Don't do all 55 exercises.

If you are new to training, do an all over body workout doing all the basic compound exercises (this means that more than one joint is engaged i.e.) bench press, military press, squats, deadlifts, rows

You don't need to do many exercises, as the compound ones also hit your arms, and most newbies have a tendency to overtrain, which can be worse than not training at all

x

x

x

T


----------



## Timmy Smooth

Please bear in mind that he wants a routine specific to his multi-gym. So "Do 3x10 deadlifts, 4x5 Squats..."etc. etc. would be pretty redundant.

Mate, how about listing the 55 exercises it says you can do, se we have something to work from. Maybe the scanned pictures, too, if you can get them small enough so they don't take up a lot of thread space.


----------



## j.m.

Im

Height 6'

Age 15

Weight 65kg ish

I will try & upload all the pics later as i deleted them off my PC so will do them again.

Cheers

James


----------



## j.m.

I have put all the exercises onto a website & i will also try to post the pictures up here. I didnt know which would be clearer so did both.

Hope this works...

www.york2001multigymexcecises.piczo.com

Not sure what the noise is on the 1st page. Might be an advertisment or something.

Cant get the pictures to work properly because they wont go in the right order & wont go any smaller:mad:

the website has all the pics on though if anyone wants to look & advise me on anything.

Hope the pictures are easy enough to see.

Cheers

James


----------



## samurai691436114498

stick with the basics

3 sets of 8 to 10 reps

bench press

pulldown

shoulder press

and adapt the bottom cable to add squats

do that 3 times per week for 6 weeks, then ask again.

(progressive resistance....choose a weight that makes it tough to complete the last 1 or 2 reps of the last set...............only 1 minutes rest between sets)

start slowly and build up gradually

enjoy


----------



## j.m.

Thanks for the help everyone.

skizxi has sent me a PM with a routine for me to start doing so i am starting that tomorrow.

james


----------



## Guest

Just a word of caution - dont start training too hard. Your too young for it, and thats not being offensive.

At your age your still rowing and developing, andyour muscles take alot longer to grow than bones, which means you dont wnat to be making them tighter untill they're properly developed.

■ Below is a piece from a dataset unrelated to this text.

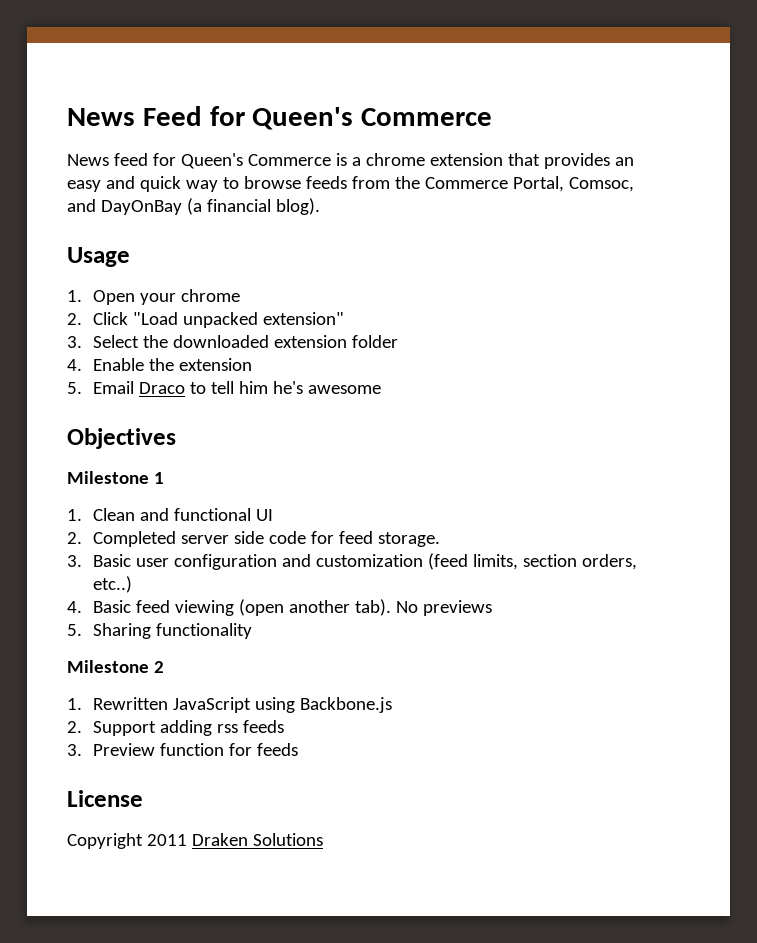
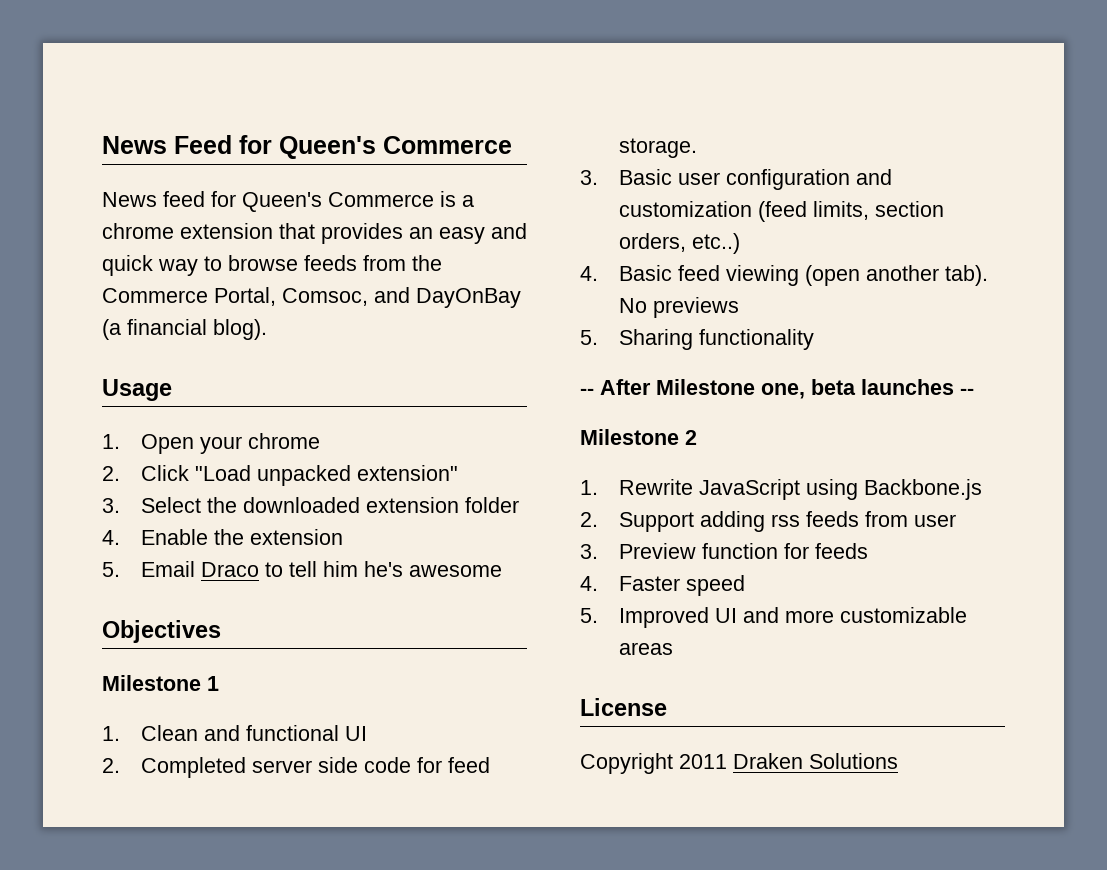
(253, 631) none -> [580,379,974,399] // -- After Milestone one, beta launches --
[93,697,169,710] Rewritten -> [619,479,694,495] Rewrite
(285, 726) none -> [865,511,957,527] from user
(299, 749) none -> [580,575,746,596] [580,607,968,628] [619,642,674,655] // 4. Faster speed // 5. Improved UI and more customizable areas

I started training in 4th year at school, and my joints etc are messed up. Sure I was strong, and by 21 out benched and out squatted most people in my city but i wish i'd have waited or at least taken it easy.

Maybe your fully grown and adapted to your structure but really it isnt adviseable to be going mad at your age. Dont follow too much of the info on boards like this because its probably going to lead to problems if you start doing loads of training too early, enjoy your youth and keep active but dont go mad with the weights just yet.

Hope that didnt sound like a lecture


----------



## j.m.

Thanks for the advise mate.

I have done the routine today that skizxi sent me & it feels fine at the moment.

I am not doing really heavy weights, but ones that i feel comefortable lifting & will gradually put more on as i advance i think.

james


----------



## ah24

The problem is though that if the weight is 'comfortable' and you feel fine then chances are your not working your muscles enough lol

Wait til tomorrow..see if your muscles are really burning, if they are then job done

If not, more weight..but then at the same time more chance of joint/growth problems.

Im 16 and made the choice to risk joints/growth, im 5ft 6 n docs have said my growth plates have closed..Couple of my mates say im an idiot lol but at the end of the day it was my choice..so do whatever ya feel good with

Dont let anyone else influence you, but if you decide to train, train hard


----------



## sonictrucker

York multi-gym exercises. Old thread returns to help me out and hope it helps others!!

Just found this via Google after searching for hours looking for an exercise chart. I bought a home gym from ebay for £26.89 at weekend and of course it had no manual or exercise chart.

j.m. if you're still on here, thanks, you're a star!! :thumb:


----------



## yenchy

G'day everyone,

This seems to be getting some good answers,

If anyone could help me do up a weights/fitness routine would really appreciate it!

Im stuck on a ship with limited gear

treadmill

bike

bench

freeweights

multi gym

chin up bar

If anyone could help me out would appreciate it!

Cheers,


----------